Lines to return, exactly: from the line with "order number: 2022-3546 -> 2022-3547" to the line with "discount: 50.00 -> 167.46" in the entries below, both included.

↓↓↓

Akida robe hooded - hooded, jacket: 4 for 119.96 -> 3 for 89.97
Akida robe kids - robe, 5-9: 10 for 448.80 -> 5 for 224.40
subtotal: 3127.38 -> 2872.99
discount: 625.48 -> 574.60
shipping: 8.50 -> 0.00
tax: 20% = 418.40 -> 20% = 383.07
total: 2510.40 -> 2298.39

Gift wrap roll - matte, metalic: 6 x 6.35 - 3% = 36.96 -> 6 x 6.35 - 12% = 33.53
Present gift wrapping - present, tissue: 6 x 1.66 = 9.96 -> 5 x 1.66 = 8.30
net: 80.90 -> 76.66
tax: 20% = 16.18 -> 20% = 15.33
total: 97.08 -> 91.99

↑↑↑
↓↓↓

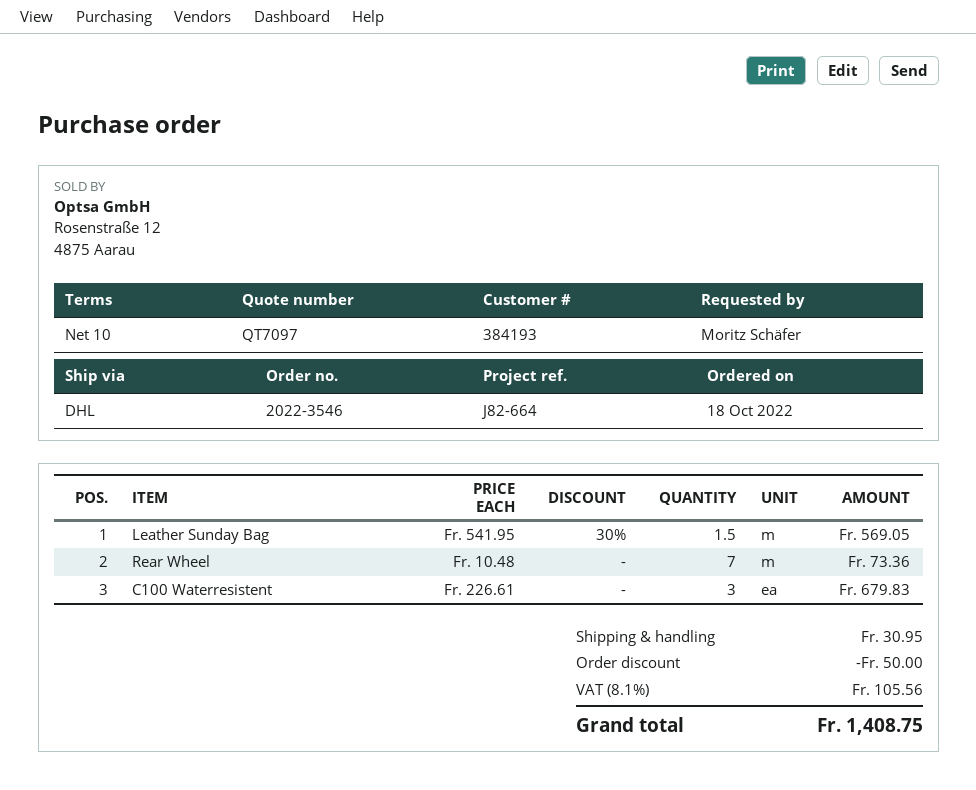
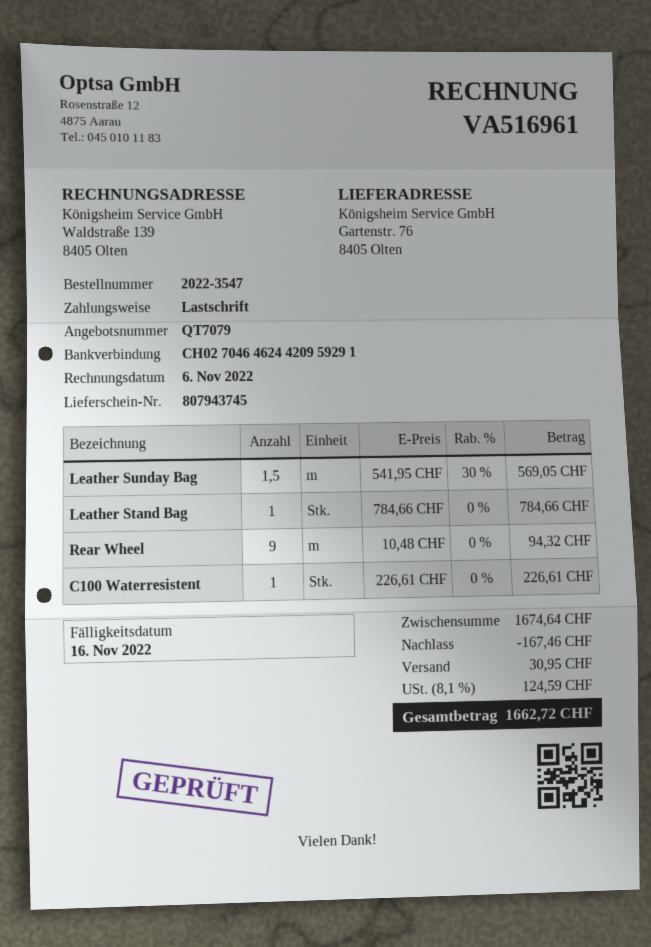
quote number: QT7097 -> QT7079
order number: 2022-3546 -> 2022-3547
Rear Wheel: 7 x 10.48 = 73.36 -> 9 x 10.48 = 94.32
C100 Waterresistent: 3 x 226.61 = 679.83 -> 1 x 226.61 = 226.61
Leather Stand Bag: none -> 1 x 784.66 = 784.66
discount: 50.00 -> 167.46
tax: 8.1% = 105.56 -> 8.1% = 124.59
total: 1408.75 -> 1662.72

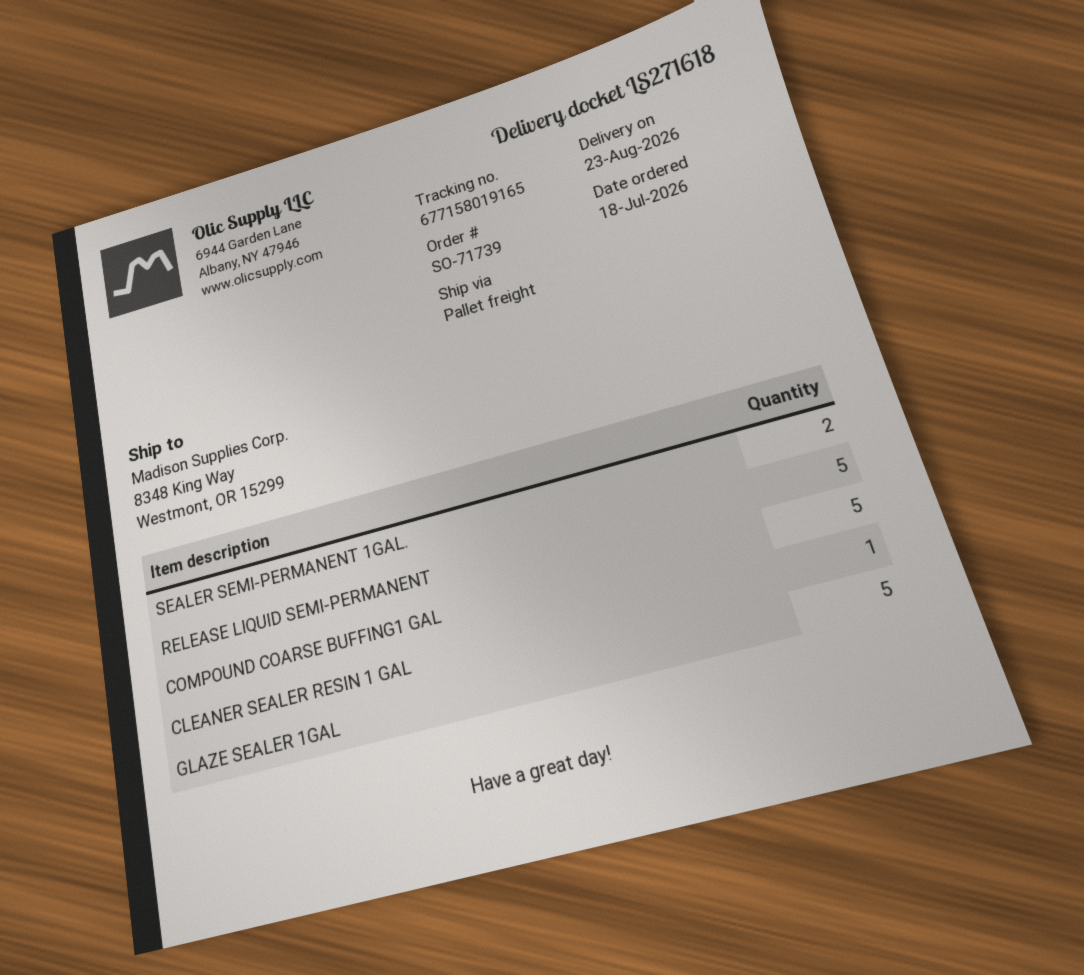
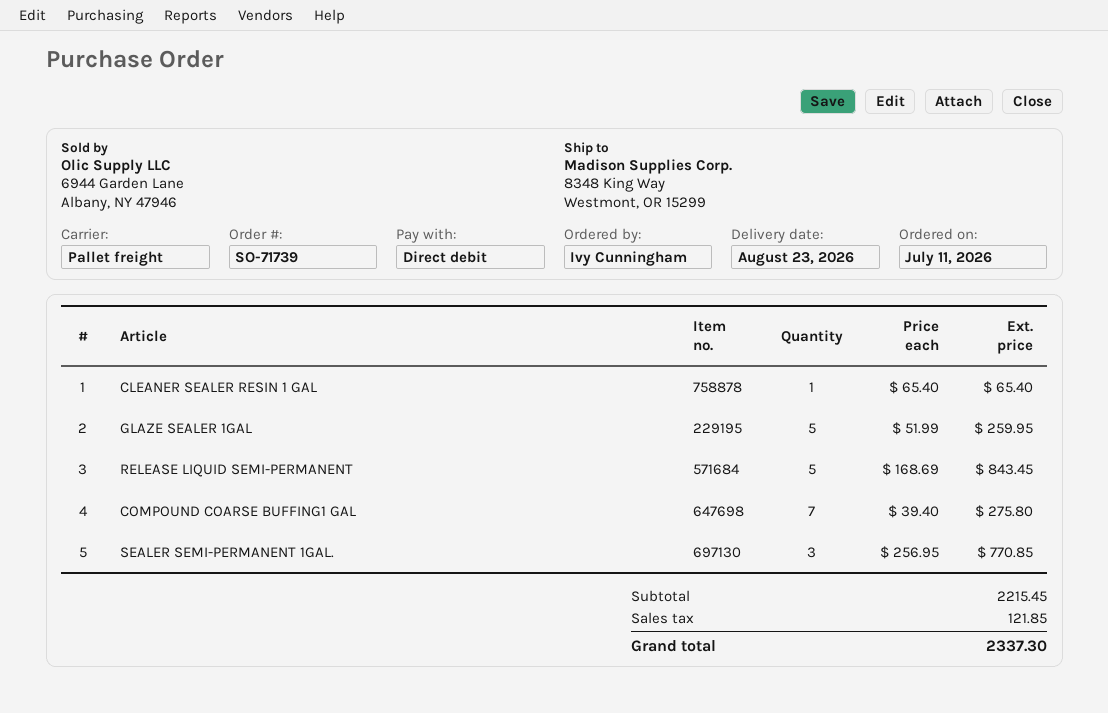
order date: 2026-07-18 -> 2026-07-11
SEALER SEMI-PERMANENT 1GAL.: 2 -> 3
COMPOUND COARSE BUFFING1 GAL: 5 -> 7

↑↑↑

■ Response to the exercise ■
order number: 2022-3546 -> 2022-3547
Rear Wheel: 7 x 10.48 = 73.36 -> 9 x 10.48 = 94.32
C100 Waterresistent: 3 x 226.61 = 679.83 -> 1 x 226.61 = 226.61
Leather Stand Bag: none -> 1 x 784.66 = 784.66
discount: 50.00 -> 167.46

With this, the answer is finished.